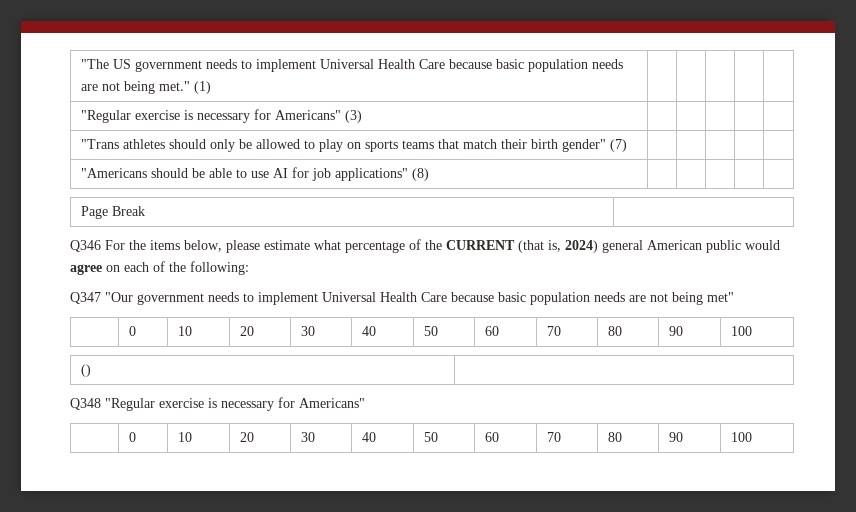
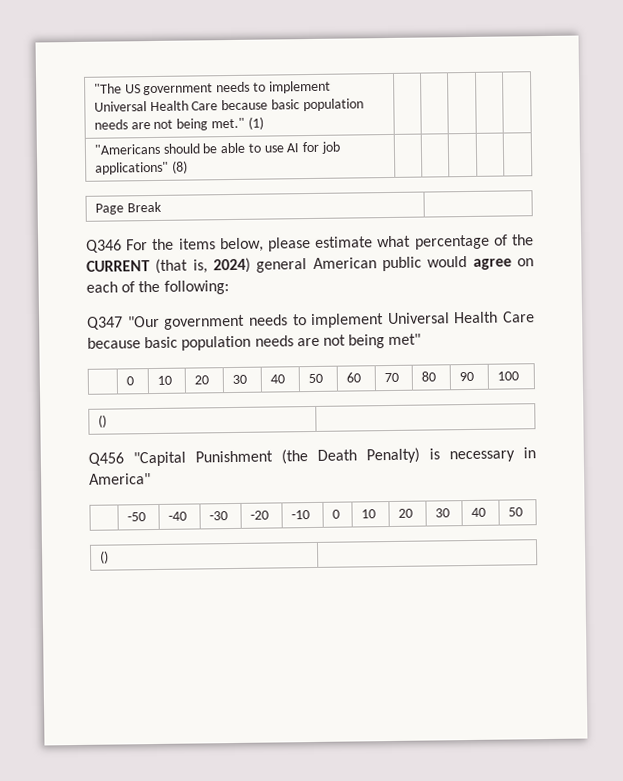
- "Regular exercise is necessary for Americans" (3) | | | | |
- "Trans athletes should only be allowed to play on sports teams that match their birth gender" (7) | | | | |
- Q348 "Regular exercise is necessary for Americans"
- | 0 | 10 | 20 | 30 | 40 | 50 | 60 | 70 | 80 | 90 | 100
+ Q456 "Capital Punishment (the Death Penalty) is necessary in America"
+ | -50 | -40 | -30 | -20 | -10 | 0 | 10 | 20 | 30 | 40 | 50
+ () |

What you have to do:
Copy all of the listing word for word, minus the images.

Output for this exercise:
- "Regular exercise is necessary for Americans" (3) | | | | |
- "Trans athletes should only be allowed to play on sports teams that match their birth gender" (7) | | | | |
- Q348 "Regular exercise is necessary for Americans"
- | 0 | 10 | 20 | 30 | 40 | 50 | 60 | 70 | 80 | 90 | 100
+ Q456 "Capital Punishment (the Death Penalty) is necessary in America"
+ | -50 | -40 | -30 | -20 | -10 | 0 | 10 | 20 | 30 | 40 | 50
+ () |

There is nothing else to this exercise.